(Items listed in a dataset)

[Start of section]

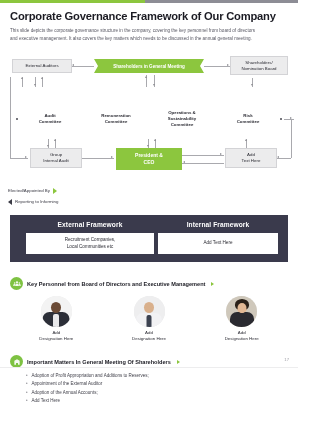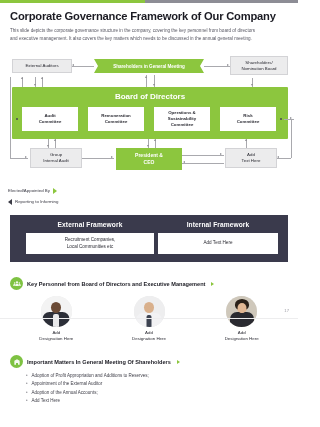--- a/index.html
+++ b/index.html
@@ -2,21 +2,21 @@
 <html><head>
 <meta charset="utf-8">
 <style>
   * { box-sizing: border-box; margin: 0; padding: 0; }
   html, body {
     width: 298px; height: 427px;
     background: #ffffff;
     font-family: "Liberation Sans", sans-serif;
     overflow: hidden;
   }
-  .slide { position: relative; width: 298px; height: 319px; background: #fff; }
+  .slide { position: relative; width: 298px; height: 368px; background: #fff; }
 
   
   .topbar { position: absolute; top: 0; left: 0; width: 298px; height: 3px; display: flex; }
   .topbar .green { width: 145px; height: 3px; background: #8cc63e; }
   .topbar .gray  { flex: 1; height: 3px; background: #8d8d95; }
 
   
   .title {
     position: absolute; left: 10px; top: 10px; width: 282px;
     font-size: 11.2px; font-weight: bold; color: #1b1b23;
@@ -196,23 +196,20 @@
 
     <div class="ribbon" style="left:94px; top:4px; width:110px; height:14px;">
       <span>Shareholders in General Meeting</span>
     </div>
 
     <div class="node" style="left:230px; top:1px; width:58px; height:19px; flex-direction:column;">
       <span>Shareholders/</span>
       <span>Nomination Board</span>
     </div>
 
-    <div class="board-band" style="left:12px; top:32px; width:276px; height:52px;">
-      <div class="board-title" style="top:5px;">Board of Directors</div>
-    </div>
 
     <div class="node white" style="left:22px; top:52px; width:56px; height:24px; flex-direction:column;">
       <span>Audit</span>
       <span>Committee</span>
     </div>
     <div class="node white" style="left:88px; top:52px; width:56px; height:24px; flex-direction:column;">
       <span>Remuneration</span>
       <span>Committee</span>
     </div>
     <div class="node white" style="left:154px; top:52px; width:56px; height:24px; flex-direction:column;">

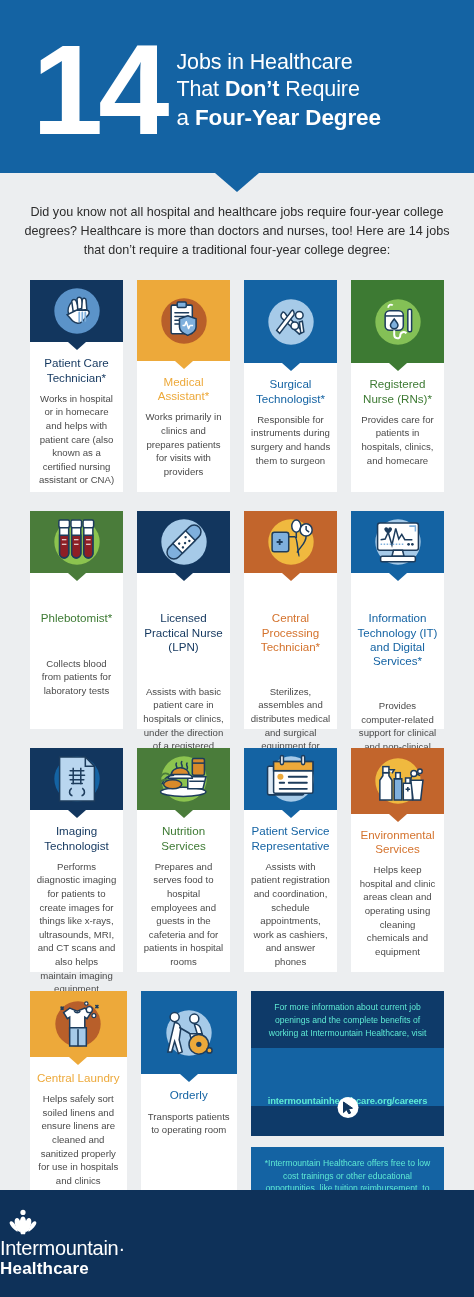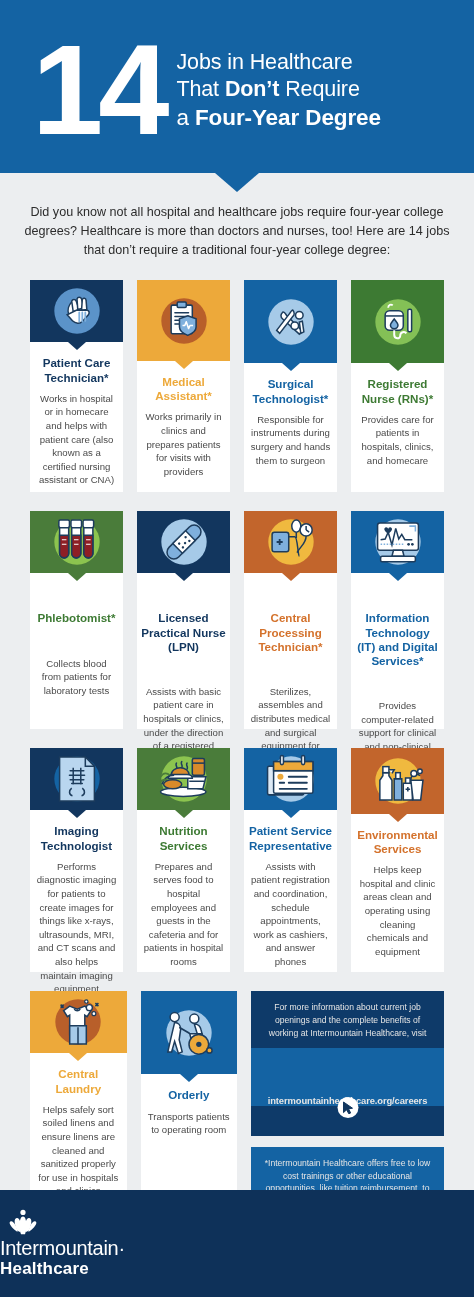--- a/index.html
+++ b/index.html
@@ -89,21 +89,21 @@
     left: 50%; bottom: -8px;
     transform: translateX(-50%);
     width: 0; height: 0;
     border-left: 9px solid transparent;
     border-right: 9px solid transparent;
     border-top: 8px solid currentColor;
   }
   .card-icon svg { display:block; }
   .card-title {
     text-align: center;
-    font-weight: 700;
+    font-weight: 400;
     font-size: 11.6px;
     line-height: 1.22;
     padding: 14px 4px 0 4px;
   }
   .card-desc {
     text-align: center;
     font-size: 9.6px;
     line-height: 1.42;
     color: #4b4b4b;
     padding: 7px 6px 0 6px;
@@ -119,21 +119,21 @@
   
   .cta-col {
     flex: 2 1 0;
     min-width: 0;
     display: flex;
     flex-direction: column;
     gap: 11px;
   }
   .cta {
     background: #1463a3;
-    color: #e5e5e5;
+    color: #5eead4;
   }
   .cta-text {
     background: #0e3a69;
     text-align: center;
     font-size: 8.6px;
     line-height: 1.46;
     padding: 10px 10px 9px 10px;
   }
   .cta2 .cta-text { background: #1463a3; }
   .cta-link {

[End of section]

What to produce: Each of the entries above must be output exactly, with none of the pictures.

Reply:
--- a/index.html
+++ b/index.html
@@ -2,21 +2,21 @@
 <html><head>
 <meta charset="utf-8">
 <style>
   * { box-sizing: border-box; margin: 0; padding: 0; }
   html, body {
     width: 298px; height: 427px;
     background: #ffffff;
     font-family: "Liberation Sans", sans-serif;
     overflow: hidden;
   }
-  .slide { position: relative; width: 298px; height: 319px; background: #fff; }
+  .slide { position: relative; width: 298px; height: 368px; background: #fff; }
 
   
   .topbar { position: absolute; top: 0; left: 0; width: 298px; height: 3px; display: flex; }
   .topbar .green { width: 145px; height: 3px; background: #8cc63e; }
   .topbar .gray  { flex: 1; height: 3px; background: #8d8d95; }
 
   
   .title {
     position: absolute; left: 10px; top: 10px; width: 282px;
     font-size: 11.2px; font-weight: bold; color: #1b1b23;
@@ -196,23 +196,20 @@
 
     <div class="ribbon" style="left:94px; top:4px; width:110px; height:14px;">
       <span>Shareholders in General Meeting</span>
     </div>
 
     <div class="node" style="left:230px; top:1px; width:58px; height:19px; flex-direction:column;">
       <span>Shareholders/</span>
       <span>Nomination Board</span>
     </div>
 
-    <div class="board-band" style="left:12px; top:32px; width:276px; height:52px;">
-      <div class="board-title" style="top:5px;">Board of Directors</div>
-    </div>
 
     <div class="node white" style="left:22px; top:52px; width:56px; height:24px; flex-direction:column;">
       <span>Audit</span>
       <span>Committee</span>
     </div>
     <div class="node white" style="left:88px; top:52px; width:56px; height:24px; flex-direction:column;">
       <span>Remuneration</span>
       <span>Committee</span>
     </div>
     <div class="node white" style="left:154px; top:52px; width:56px; height:24px; flex-direction:column;">

--- a/index.html
+++ b/index.html
@@ -89,21 +89,21 @@
     left: 50%; bottom: -8px;
     transform: translateX(-50%);
     width: 0; height: 0;
     border-left: 9px solid transparent;
     border-right: 9px solid transparent;
     border-top: 8px solid currentColor;
   }
   .card-icon svg { display:block; }
   .card-title {
     text-align: center;
-    font-weight: 700;
+    font-weight: 400;
     font-size: 11.6px;
     line-height: 1.22;
     padding: 14px 4px 0 4px;
   }
   .card-desc {
     text-align: center;
     font-size: 9.6px;
     line-height: 1.42;
     color: #4b4b4b;
     padding: 7px 6px 0 6px;
@@ -119,21 +119,21 @@
   
   .cta-col {
     flex: 2 1 0;
     min-width: 0;
     display: flex;
     flex-direction: column;
     gap: 11px;
   }
   .cta {
     background: #1463a3;
-    color: #e5e5e5;
+    color: #5eead4;
   }
   .cta-text {
     background: #0e3a69;
     text-align: center;
     font-size: 8.6px;
     line-height: 1.46;
     padding: 10px 10px 9px 10px;
   }
   .cta2 .cta-text { background: #1463a3; }
   .cta-link {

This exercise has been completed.